> [YOUR ASSIGNMENT]:
Go through the records and report each line holding the string "DICE".

> [EXERCISE MATERIALS]:
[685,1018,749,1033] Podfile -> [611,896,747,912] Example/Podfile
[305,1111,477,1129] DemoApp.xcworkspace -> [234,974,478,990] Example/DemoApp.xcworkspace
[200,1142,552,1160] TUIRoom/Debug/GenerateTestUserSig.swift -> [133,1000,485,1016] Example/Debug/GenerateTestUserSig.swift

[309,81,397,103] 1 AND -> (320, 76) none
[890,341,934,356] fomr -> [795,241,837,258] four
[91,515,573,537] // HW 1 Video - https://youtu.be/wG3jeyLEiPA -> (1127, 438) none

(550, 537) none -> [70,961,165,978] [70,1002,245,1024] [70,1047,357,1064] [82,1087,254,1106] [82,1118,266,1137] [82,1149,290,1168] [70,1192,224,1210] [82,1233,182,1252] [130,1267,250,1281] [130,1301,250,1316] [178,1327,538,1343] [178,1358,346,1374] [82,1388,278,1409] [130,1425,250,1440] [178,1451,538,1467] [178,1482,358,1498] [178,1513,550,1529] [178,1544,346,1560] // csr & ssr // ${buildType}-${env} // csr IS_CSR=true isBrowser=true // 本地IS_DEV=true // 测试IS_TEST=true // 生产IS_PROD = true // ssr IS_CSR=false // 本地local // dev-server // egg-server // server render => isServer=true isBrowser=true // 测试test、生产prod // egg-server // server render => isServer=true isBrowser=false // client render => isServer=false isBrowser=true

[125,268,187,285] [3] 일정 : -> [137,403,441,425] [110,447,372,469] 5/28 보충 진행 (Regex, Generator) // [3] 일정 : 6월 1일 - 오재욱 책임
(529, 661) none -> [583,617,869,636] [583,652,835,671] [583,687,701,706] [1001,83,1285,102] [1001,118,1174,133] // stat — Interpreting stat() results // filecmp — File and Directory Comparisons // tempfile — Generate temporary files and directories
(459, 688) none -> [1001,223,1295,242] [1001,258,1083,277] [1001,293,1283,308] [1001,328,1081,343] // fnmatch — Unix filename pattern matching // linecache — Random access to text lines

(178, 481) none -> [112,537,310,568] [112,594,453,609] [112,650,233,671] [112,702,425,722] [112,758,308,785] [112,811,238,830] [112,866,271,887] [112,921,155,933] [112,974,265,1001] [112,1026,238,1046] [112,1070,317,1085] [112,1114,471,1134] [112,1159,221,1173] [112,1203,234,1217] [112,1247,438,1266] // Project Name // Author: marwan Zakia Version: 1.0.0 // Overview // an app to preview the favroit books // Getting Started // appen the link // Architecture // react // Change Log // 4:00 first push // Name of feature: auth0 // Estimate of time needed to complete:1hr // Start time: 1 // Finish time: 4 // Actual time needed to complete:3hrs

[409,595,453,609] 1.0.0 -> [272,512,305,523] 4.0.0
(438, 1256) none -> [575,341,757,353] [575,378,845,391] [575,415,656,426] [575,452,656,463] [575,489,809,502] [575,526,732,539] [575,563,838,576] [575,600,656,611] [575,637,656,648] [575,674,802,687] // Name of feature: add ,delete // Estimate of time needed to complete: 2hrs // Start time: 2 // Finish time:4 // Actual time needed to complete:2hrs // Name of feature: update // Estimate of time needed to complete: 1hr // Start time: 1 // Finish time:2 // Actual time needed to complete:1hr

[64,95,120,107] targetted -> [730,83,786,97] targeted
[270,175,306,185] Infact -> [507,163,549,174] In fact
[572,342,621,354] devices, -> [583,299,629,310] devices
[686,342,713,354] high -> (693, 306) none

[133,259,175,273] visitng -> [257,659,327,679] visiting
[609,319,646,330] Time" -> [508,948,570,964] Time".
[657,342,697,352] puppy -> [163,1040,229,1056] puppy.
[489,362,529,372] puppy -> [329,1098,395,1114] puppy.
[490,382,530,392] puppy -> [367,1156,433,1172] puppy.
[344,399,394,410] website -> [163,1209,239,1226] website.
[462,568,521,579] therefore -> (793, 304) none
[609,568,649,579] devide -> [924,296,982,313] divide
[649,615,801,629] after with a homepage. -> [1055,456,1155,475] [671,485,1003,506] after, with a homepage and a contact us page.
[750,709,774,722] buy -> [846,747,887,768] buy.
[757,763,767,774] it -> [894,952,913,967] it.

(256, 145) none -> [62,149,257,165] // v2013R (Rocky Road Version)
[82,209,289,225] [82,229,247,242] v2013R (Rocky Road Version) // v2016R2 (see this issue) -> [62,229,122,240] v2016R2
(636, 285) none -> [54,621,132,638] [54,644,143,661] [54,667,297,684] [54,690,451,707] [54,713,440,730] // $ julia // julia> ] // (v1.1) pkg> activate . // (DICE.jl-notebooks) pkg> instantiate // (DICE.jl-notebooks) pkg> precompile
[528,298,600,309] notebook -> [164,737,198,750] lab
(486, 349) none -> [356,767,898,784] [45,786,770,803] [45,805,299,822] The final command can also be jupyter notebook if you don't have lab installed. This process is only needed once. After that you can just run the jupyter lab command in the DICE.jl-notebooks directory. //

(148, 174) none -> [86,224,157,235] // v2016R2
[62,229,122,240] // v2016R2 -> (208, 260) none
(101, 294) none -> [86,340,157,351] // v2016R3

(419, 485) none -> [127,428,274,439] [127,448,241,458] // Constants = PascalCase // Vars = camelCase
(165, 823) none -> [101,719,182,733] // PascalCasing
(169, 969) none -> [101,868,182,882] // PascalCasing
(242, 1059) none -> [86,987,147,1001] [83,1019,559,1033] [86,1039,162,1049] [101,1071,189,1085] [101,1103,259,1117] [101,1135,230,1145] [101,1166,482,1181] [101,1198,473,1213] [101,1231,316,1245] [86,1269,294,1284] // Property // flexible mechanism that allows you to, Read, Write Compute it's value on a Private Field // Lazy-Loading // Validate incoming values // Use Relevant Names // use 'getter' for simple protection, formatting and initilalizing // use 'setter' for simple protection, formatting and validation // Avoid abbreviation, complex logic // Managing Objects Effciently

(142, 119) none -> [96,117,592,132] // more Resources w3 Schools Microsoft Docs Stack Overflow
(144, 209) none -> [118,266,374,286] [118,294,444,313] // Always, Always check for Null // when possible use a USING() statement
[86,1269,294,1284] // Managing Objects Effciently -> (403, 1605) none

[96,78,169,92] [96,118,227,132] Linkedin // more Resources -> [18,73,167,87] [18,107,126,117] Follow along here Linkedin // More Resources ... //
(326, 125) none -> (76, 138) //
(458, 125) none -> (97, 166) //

> [EXERCISE ANSWER]:
(636, 285) none -> [54,621,132,638] [54,644,143,661] [54,667,297,684] [54,690,451,707] [54,713,440,730] // $ julia // julia> ] // (v1.1) pkg> activate . // (DICE.jl-notebooks) pkg> instantiate // (DICE.jl-notebooks) pkg> precompile
(486, 349) none -> [356,767,898,784] [45,786,770,803] [45,805,299,822] The final command can also be jupyter notebook if you don't have lab installed. This process is only needed once. After that you can just run the jupyter lab command in the DICE.jl-notebooks directory. //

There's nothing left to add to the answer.